Does anyone agree with these numbers?

I don't. We have MAPD plans in our area with MOOPs as low as $2900. If a beneficiary had the worst possible year from hell every year for twenty years (to age 85) that's still only $58k out of pocket. Reality is that less than 2% of all MAPD beneficiaries hit MOOP in any given year. Even adding in drugs with donut holes, etc. I don't see how they came up with these numbers.
 
I can't access the details of the report, and the summary mentions the wide disparity in drug spend. If the tail risk is in the drug spend, and the drug spend is set to be capped next year, then instead of agreeing whether this report is accurate I'd disagree that it is even relevant.
 
I can't access the details of the report, and the summary mentions the wide disparity in drug spend. If the tail risk is in the drug spend, and the drug spend is set to be capped next year, then instead of agreeing whether this report is accurate I'd disagree that it is even relevant.

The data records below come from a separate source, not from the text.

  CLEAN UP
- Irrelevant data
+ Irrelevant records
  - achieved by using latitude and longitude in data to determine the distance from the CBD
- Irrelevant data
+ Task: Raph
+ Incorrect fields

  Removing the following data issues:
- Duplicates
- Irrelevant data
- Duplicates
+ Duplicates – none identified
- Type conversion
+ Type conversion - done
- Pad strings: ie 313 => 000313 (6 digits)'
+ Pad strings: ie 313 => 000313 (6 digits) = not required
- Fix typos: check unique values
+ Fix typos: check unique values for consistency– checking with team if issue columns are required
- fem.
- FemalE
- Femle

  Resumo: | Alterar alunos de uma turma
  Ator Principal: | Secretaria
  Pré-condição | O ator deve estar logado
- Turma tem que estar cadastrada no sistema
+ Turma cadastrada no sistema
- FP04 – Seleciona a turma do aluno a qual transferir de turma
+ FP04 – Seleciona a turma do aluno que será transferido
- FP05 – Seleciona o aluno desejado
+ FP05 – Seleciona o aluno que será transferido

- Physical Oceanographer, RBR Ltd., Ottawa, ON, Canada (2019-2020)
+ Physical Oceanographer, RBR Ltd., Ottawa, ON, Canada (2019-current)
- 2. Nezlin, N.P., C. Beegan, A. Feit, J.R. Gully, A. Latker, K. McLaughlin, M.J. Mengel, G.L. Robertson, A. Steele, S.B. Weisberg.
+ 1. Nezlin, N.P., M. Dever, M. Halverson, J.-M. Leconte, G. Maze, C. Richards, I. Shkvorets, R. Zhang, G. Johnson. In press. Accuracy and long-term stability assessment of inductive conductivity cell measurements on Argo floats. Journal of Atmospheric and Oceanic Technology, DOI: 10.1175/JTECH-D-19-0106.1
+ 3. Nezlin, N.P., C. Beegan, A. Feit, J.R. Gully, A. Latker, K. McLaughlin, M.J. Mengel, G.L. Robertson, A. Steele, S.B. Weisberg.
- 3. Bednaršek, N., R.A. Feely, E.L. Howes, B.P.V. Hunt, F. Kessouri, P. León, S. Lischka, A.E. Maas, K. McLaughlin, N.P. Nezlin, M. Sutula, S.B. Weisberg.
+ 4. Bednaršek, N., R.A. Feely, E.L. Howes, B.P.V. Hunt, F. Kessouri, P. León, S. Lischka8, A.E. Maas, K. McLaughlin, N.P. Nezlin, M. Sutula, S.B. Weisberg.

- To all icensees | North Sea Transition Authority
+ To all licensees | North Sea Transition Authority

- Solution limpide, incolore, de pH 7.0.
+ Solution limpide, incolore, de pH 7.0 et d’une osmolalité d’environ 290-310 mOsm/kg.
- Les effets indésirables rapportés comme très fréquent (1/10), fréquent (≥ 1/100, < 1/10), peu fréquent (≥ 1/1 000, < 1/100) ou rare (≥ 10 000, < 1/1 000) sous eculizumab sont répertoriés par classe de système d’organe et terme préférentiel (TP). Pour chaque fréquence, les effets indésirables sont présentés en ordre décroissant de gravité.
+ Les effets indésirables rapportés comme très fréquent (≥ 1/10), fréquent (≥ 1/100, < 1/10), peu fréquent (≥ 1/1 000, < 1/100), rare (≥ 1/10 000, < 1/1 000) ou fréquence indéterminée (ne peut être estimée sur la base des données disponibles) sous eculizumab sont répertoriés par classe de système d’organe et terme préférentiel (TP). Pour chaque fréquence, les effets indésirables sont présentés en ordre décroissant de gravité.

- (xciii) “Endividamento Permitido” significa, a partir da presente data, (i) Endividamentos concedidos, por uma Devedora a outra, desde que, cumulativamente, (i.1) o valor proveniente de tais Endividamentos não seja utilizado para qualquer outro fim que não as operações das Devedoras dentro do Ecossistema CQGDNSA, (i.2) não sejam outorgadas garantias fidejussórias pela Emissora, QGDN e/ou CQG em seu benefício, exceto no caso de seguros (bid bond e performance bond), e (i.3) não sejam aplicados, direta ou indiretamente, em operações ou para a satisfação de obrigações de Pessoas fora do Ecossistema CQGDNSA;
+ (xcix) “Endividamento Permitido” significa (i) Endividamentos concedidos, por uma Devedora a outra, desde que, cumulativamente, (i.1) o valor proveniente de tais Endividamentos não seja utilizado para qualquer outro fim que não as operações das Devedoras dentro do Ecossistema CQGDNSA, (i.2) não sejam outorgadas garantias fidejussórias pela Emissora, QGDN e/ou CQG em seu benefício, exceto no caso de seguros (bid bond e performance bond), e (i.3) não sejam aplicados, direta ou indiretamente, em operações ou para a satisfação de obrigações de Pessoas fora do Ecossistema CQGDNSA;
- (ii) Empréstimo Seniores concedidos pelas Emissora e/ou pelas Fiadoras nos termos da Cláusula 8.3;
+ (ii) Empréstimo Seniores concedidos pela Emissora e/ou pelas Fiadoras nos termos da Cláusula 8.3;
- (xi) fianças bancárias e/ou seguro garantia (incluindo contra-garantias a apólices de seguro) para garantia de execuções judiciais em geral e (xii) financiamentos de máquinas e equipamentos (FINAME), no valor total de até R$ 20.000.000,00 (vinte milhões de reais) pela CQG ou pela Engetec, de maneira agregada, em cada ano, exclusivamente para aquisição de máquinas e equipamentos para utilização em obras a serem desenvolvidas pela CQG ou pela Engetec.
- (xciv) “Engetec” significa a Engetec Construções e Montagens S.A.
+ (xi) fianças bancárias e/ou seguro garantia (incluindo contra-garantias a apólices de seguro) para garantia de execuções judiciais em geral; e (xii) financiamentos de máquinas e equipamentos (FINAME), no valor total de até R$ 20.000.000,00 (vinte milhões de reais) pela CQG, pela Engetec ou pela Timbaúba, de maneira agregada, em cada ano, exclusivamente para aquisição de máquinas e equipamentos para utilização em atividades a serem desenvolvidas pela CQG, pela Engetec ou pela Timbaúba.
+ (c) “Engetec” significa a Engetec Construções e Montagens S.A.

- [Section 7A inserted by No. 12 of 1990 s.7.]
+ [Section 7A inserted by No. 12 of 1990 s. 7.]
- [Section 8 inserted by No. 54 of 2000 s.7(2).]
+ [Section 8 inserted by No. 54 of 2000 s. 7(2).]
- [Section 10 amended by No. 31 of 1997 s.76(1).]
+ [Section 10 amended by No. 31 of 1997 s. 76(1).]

Reading the summary in the Insurance Forums Staff version of the article,
I question the relevance of the article because it talks about senior spending, but focuses only on Medical Expense.

Perhaps I am an exception, but in my personal experience, I still have to provide for living expense like Transportation, Food, and Lodging as well as some other peripheral items in order to prolong my life and control my medical expenses. The following quote totally ignores that.

The predicted savings target for Medicare beneficiaries to cover premiums, deductibles, and prescription drugs in retirement remains high, and is sensitive to assumptions about premiums, prescription drug expenses, and usage of health care services

from

https://insurance-forums.com/medica...health-expenses-in-retirement-hint-its-a-lot/
 
I think EBRI is operating out of their element and really has no clue where they are or where they are going.

"EBRI has improved on previous iterations of this simulation model by incorporating recent changes to Medicare Part D enacted by the Inflation Reduction Act of 2022 and testing varying assumptions about Medicare Advantage and Medigap plans that Medicare beneficiaries may purchase."


While Medigap plans are standardized it is easier to project OOP health care costs than it would be for MAPD. What assumptions are they using for Medigap premiums? Which plans are factored into the mix?

MAPD have so many moving parts and variations, what did they use here? MOOP can range from less than $2k in some areas to $7k+ in other areas. What assumptions did they make for non-par claims and claims that are denied?

Who commissioned and funded this research?

Here is the full report for those who are interested.
https://www.ebri.org/docs/default-source/ebri-issue-brief/ebri_ib_549_savingstargets-13jan22.pdf

And here are some variables that were not considered, which further tells me the results are useless.

It is also important to note that many individuals are likely to need more than the amounts cited in this report. This
analysis does not factor in the total savings needed to cover long-term-care expenses and other health expenses not
covered by Medicare, nor does it consider the fact that many individuals retire before becoming eligible for Medicare.
However, some workers will need to save less than what is reported if they choose to work past age 65, thereby
postponing enrollment in Medicare Parts B and D if they receive health benefits as active workers.